PROBLEM DETAILS - In the data below, how many lines contain the string "logo"? Reply with the number only.

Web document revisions
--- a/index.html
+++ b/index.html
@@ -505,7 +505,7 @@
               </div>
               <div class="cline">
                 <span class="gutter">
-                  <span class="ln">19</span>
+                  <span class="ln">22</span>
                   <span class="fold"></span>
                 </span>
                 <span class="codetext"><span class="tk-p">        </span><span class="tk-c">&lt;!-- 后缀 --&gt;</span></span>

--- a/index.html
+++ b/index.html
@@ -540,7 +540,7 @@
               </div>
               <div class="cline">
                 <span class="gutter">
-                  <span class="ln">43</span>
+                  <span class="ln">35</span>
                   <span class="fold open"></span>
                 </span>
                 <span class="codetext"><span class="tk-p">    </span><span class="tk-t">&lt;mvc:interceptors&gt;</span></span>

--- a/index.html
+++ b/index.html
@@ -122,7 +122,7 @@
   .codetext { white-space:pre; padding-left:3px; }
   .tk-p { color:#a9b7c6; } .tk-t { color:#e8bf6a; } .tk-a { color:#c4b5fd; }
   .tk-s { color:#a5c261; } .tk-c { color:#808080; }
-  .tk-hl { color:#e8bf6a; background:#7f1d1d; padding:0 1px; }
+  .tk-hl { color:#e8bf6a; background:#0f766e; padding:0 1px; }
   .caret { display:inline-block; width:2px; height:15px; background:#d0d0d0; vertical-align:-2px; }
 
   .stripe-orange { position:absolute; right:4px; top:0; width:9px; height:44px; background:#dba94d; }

...

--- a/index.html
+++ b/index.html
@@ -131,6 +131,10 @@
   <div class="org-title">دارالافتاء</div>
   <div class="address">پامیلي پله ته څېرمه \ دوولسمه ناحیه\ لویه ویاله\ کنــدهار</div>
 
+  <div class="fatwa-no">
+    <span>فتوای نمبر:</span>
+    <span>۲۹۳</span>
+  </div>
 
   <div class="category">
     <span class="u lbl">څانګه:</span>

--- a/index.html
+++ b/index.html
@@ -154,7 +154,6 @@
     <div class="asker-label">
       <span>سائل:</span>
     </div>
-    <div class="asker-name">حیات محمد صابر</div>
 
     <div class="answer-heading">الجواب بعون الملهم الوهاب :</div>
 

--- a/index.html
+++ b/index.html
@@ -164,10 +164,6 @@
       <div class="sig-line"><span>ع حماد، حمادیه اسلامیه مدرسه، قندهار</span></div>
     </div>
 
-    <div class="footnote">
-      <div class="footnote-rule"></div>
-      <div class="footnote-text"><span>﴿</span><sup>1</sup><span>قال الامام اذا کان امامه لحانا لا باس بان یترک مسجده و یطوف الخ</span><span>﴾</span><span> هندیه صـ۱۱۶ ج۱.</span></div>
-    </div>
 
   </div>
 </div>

---

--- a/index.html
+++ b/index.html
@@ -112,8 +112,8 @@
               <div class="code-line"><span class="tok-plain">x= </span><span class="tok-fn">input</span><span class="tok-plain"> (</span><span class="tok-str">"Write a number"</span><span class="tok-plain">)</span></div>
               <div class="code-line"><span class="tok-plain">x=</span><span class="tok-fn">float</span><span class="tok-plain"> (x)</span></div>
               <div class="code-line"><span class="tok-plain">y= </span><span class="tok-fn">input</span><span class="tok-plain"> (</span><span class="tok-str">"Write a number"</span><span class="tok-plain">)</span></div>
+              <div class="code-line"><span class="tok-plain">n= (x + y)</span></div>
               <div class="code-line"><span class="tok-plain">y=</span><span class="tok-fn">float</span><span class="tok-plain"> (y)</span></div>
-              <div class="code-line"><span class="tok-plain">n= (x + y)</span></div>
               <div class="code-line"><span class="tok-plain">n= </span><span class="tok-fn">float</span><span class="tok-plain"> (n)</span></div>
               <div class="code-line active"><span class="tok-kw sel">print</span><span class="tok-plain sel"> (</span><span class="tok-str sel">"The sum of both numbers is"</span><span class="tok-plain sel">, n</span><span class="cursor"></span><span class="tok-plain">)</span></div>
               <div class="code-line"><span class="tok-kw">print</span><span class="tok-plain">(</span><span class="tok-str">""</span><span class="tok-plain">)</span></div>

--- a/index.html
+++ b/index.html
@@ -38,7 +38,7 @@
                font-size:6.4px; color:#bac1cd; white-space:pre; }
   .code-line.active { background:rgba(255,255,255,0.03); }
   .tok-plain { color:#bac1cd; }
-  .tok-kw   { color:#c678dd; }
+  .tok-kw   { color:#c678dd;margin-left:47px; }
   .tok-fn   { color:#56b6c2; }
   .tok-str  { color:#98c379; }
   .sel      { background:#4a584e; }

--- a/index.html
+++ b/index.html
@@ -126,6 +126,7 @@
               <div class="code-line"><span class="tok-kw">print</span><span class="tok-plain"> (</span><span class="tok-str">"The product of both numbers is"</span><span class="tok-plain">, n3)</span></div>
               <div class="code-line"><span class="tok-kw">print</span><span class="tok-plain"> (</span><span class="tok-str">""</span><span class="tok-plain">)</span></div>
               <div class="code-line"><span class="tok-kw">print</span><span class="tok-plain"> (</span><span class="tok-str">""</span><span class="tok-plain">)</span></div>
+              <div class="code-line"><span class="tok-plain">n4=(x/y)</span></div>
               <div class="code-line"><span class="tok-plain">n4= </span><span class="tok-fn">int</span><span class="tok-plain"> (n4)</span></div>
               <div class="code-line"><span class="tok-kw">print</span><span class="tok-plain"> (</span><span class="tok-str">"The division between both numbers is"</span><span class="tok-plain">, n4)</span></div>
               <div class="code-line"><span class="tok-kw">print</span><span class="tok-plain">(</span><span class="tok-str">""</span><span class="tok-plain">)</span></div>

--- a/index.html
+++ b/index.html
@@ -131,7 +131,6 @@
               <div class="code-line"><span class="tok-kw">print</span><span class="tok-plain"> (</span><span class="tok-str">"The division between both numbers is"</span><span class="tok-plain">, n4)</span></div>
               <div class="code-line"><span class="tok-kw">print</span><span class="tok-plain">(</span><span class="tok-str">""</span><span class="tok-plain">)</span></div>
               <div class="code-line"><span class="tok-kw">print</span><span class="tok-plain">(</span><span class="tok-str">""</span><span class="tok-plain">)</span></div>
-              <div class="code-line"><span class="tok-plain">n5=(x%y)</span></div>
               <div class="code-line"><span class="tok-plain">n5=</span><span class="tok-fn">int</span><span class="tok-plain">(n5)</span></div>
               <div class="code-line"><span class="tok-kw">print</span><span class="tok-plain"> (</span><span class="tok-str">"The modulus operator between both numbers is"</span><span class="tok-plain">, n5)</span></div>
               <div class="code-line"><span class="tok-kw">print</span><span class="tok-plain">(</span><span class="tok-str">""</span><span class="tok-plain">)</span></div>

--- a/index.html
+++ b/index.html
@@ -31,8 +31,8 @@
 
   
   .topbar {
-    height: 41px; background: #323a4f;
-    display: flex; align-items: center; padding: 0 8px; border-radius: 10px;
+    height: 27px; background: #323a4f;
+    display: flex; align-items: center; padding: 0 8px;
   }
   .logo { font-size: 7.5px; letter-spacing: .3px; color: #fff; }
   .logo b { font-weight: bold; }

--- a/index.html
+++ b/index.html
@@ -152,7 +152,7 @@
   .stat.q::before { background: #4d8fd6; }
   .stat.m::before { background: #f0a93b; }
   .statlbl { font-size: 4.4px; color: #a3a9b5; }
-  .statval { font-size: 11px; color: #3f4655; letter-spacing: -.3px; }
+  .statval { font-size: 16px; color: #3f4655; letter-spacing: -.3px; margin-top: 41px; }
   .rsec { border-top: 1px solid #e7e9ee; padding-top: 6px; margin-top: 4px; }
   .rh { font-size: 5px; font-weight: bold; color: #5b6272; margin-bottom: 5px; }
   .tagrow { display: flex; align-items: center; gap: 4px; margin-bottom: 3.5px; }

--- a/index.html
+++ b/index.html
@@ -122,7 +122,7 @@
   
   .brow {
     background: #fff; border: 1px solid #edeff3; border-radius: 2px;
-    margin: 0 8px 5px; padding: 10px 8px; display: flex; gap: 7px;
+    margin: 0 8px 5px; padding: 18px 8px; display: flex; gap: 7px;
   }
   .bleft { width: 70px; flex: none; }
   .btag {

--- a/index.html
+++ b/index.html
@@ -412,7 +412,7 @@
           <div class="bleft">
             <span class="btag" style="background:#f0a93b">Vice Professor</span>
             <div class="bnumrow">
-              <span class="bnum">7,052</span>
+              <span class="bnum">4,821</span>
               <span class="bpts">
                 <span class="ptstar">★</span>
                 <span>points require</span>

ANSWER TO THE PROBLEM - 2